◆ **Your task**: The answer should contain every record below, output exactly.

◆ **Stored items from a collection**:
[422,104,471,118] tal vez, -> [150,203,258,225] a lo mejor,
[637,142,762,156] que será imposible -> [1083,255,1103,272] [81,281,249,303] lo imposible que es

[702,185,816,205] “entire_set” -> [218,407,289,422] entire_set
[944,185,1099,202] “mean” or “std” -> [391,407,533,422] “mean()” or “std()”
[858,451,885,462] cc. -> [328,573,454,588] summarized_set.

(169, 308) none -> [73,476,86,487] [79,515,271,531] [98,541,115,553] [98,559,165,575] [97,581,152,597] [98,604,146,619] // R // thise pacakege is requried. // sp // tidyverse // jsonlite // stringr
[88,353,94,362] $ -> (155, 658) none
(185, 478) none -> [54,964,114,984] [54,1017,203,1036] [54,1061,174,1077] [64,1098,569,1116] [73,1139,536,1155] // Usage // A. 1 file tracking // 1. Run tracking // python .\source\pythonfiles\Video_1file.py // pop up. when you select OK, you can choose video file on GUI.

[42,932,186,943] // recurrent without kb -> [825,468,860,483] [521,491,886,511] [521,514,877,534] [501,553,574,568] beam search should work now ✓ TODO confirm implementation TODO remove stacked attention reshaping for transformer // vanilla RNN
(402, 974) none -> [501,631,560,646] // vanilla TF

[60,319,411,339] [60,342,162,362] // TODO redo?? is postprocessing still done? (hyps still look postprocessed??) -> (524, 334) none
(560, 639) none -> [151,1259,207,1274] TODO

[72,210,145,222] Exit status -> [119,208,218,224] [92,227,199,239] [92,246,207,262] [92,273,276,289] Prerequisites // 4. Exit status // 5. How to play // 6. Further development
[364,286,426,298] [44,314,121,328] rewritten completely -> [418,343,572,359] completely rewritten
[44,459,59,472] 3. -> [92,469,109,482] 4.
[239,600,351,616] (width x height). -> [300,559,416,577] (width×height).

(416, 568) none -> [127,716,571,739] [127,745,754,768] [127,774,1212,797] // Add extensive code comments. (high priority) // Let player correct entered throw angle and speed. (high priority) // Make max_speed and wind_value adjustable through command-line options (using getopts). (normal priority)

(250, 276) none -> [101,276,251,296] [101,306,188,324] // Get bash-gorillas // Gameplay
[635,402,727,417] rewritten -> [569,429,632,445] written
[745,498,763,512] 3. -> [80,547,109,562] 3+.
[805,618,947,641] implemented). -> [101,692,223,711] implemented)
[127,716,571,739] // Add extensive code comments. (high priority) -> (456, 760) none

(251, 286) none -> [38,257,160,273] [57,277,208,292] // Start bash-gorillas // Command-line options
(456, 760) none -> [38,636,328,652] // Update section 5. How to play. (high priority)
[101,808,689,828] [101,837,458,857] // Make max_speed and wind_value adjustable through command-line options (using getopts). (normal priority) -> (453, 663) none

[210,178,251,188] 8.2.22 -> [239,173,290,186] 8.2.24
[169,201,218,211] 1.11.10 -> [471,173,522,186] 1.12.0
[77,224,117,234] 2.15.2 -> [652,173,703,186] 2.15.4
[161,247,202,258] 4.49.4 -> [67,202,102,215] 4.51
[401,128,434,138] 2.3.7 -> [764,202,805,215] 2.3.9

◆ **Answer to the problem**:
[422,104,471,118] tal vez, -> [150,203,258,225] a lo mejor,
[637,142,762,156] que será imposible -> [1083,255,1103,272] [81,281,249,303] lo imposible que es

[702,185,816,205] “entire_set” -> [218,407,289,422] entire_set
[944,185,1099,202] “mean” or “std” -> [391,407,533,422] “mean()” or “std()”
[858,451,885,462] cc. -> [328,573,454,588] summarized_set.

(169, 308) none -> [73,476,86,487] [79,515,271,531] [98,541,115,553] [98,559,165,575] [97,581,152,597] [98,604,146,619] // R // thise pacakege is requried. // sp // tidyverse // jsonlite // stringr
[88,353,94,362] $ -> (155, 658) none
(185, 478) none -> [54,964,114,984] [54,1017,203,1036] [54,1061,174,1077] [64,1098,569,1116] [73,1139,536,1155] // Usage // A. 1 file tracking // 1. Run tracking // python .\source\pythonfiles\Video_1file.py // pop up. when you select OK, you can choose video file on GUI.

[42,932,186,943] // recurrent without kb -> [825,468,860,483] [521,491,886,511] [521,514,877,534] [501,553,574,568] beam search should work now ✓ TODO confirm implementation TODO remove stacked attention reshaping for transformer // vanilla RNN
(402, 974) none -> [501,631,560,646] // vanilla TF

[60,319,411,339] [60,342,162,362] // TODO redo?? is postprocessing still done? (hyps still look postprocessed??) -> (524, 334) none
(560, 639) none -> [151,1259,207,1274] TODO

[72,210,145,222] Exit status -> [119,208,218,224] [92,227,199,239] [92,246,207,262] [92,273,276,289] Prerequisites // 4. Exit status // 5. How to play // 6. Further development
[364,286,426,298] [44,314,121,328] rewritten completely -> [418,343,572,359] completely rewritten
[44,459,59,472] 3. -> [92,469,109,482] 4.
[239,600,351,616] (width x height). -> [300,559,416,577] (width×height).

(416, 568) none -> [127,716,571,739] [127,745,754,768] [127,774,1212,797] // Add extensive code comments. (high priority) // Let player correct entered throw angle and speed. (high priority) // Make max_speed and wind_value adjustable through command-line options (using getopts). (normal priority)

(250, 276) none -> [101,276,251,296] [101,306,188,324] // Get bash-gorillas // Gameplay
[635,402,727,417] rewritten -> [569,429,632,445] written
[745,498,763,512] 3. -> [80,547,109,562] 3+.
[805,618,947,641] implemented). -> [101,692,223,711] implemented)
[127,716,571,739] // Add extensive code comments. (high priority) -> (456, 760) none

(251, 286) none -> [38,257,160,273] [57,277,208,292] // Start bash-gorillas // Command-line options
(456, 760) none -> [38,636,328,652] // Update section 5. How to play. (high priority)
[101,808,689,828] [101,837,458,857] // Make max_speed and wind_value adjustable through command-line options (using getopts). (normal priority) -> (453, 663) none

[210,178,251,188] 8.2.22 -> [239,173,290,186] 8.2.24
[169,201,218,211] 1.11.10 -> [471,173,522,186] 1.12.0
[77,224,117,234] 2.15.2 -> [652,173,703,186] 2.15.4
[161,247,202,258] 4.49.4 -> [67,202,102,215] 4.51
[401,128,434,138] 2.3.7 -> [764,202,805,215] 2.3.9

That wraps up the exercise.